I've never used a photo hosting service. Never felt the need. All my photos are on my laptop. When I want to post a photo, DC's software allows me to select photo from my photo files and post it here. Although my photos are full-sized, DC's software resizes it so it works here. Easy peasy.


----------



## taxlady (Aug 28, 2019)

taxlady said:


> ... In any case, a whole bunch of picture links here quit working. That won't happen with pix hosted here.





dragnlaw said:


> LOL...  Careful *taxy*!  I was once a member of another very popular forum, when it closed I lost a fair amount of info. (but at least my pics were on my 'puter) Never say never!


I didn't say never. I didn't even say that one wouldn't possibly lose the storage of those photos. I said that the links here on DC would keep working. Kinda irrelevant if DC closes.


----------



## Just Cooking (Aug 28, 2019)

Andy M. said:


> I've never used a photo hosting service. Never felt the need. All my photos are on my laptop. When I want to post a photo, DC's software allows me to select photo from my photo files and post it here. Although my photos are full-sized, DC's software resizes it so it works here. Easy peasy.



Agree..

Ross


----------



## taxlady (Aug 28, 2019)

Depending on the post, I might prefer to link to a picture. If I attach pictures from my 'puter, they are all of them at the end of the post. If I link, I have more formatting control. I can continue my post below the picture.


----------



## tenspeed (Aug 28, 2019)

Andy M. said:


> I've never used a photo hosting service. Never felt the need. All my photos are on my laptop.


 I hope you are backing them up to an external device, because your laptop drive will fail at some point.  I have three external drives that I rotate for backups.
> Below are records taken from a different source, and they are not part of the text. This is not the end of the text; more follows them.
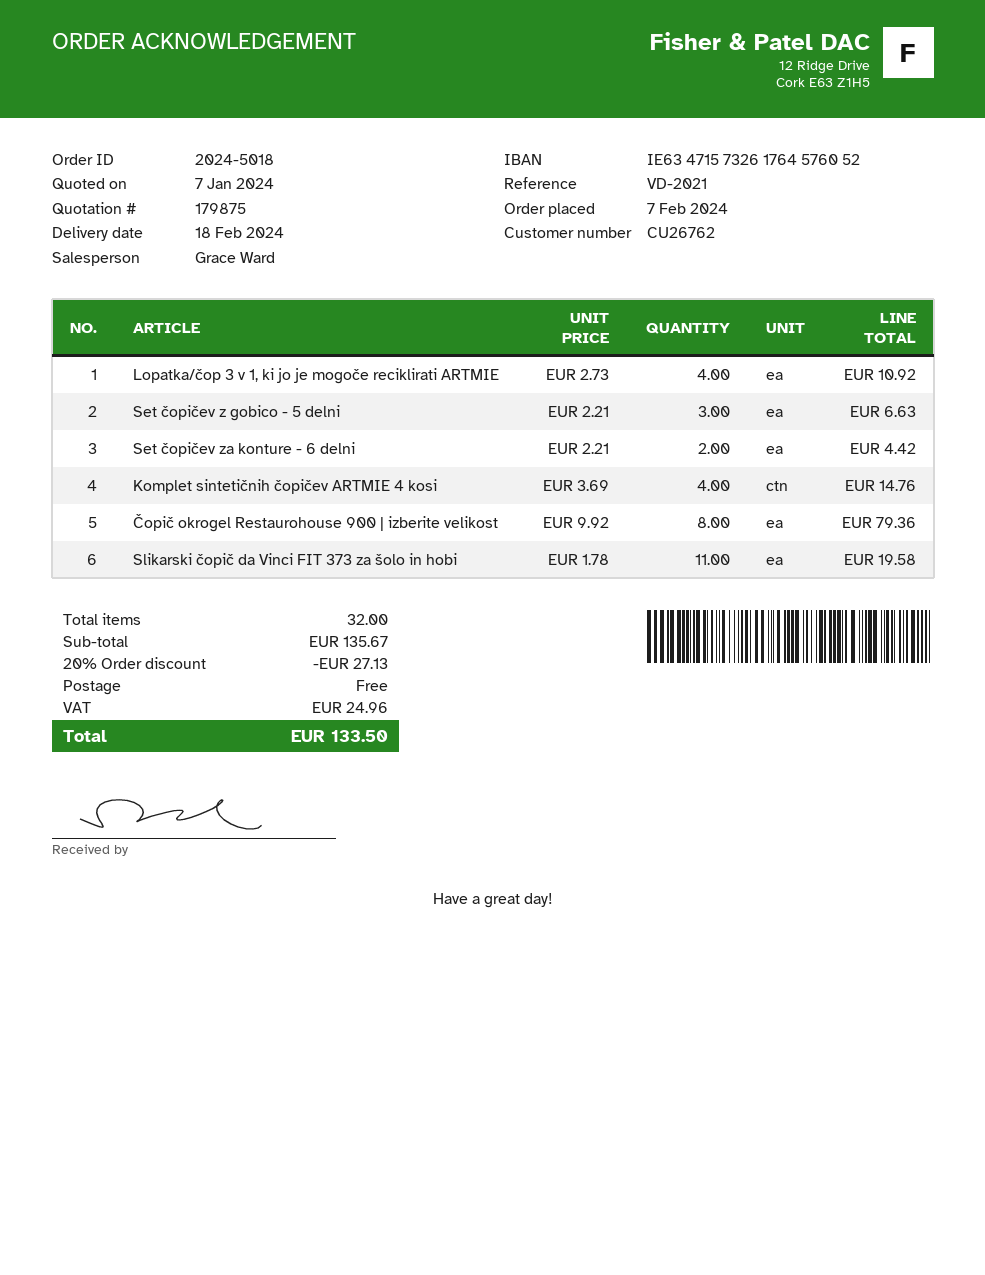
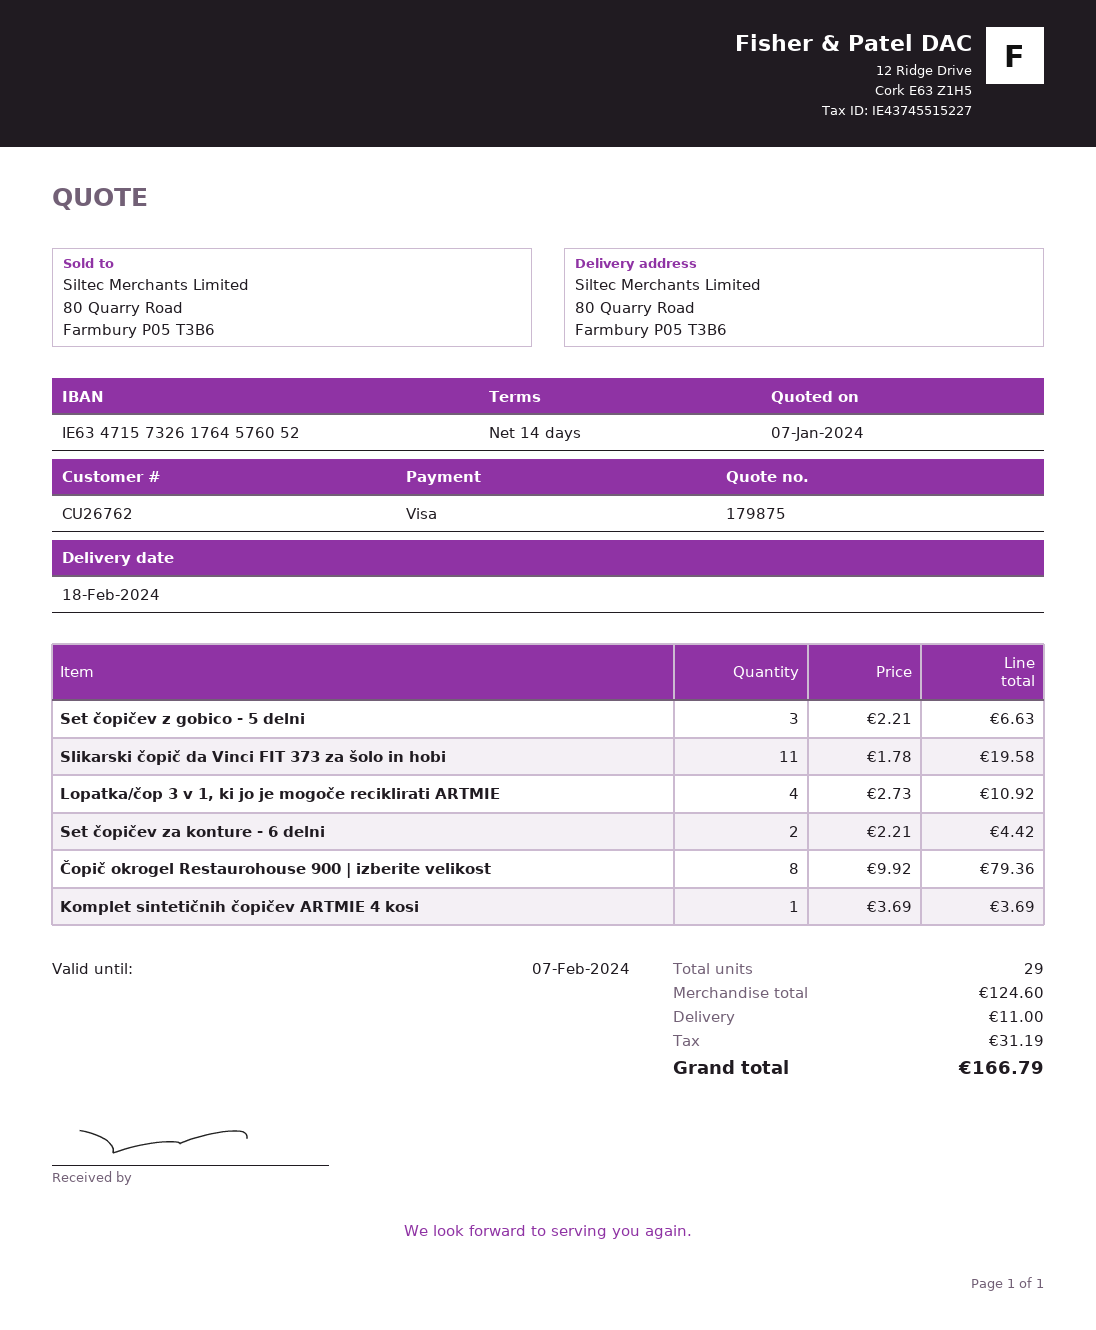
Komplet sintetičnih čopičev ARTMIE 4 kosi: 4 x 3.69 = 14.76 -> 1 x 3.69 = 3.69
total quantity: 32 -> 29
subtotal: 135.67 -> 124.60
discount: 20% = 27.13 -> none
shipping: 0.00 -> 11.00
tax: 24.96 -> 31.19
total: 133.50 -> 166.79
Back when I was working a young lady I was interviewing for an IT admin position disclosed that she lost all of her photos when her hard drive failed.  Needless to say she didn't get the job.


----------



## skilletlicker (Aug 28, 2019)

taxlady said:


> Depending on the post, I might prefer to link to a picture. If I attach pictures from my 'puter, they are all of them at the end of the post. If I link, I have more formatting control. I can continue my post below the picture.


This doesn't seem to be the case for me.

Because the picture of Sara and Maybelle enjoying beet greens is attached.


----------



## bbqcoder (Aug 28, 2019)

tenspeed said:


> I hope you are backing them up to an external device, because your laptop drive will fail at some point.  I have three external drives that I rotate for backups.



Is there a reason why you are not using OneDrive/GoogleDrive/iCloud for photo storage/backup?  I keep my photos in OneDrive (1TB of storage for ~$20/year).  They're also replicated (via OneDrive) to my computers.

It's nice to bring up the OneDrive app and be able to search/see any photo that I have.


----------



## Andy M. (Aug 28, 2019)

I have my full resolution photos stored on iCloud. They are replicated on my MacBook and iPhone in lower resolution versions. If I choose a photo on either device, it's automatically downloaded as the full res version so I can edit or print it. All three locations are synched with additions, deletions and changes.


----------



## taxlady (Aug 28, 2019)

skilletlicker said:


> This doesn't seem to be the case for me.
> View attachment 36419
> Because the picture of Sara and Maybelle enjoying beet greens is attached.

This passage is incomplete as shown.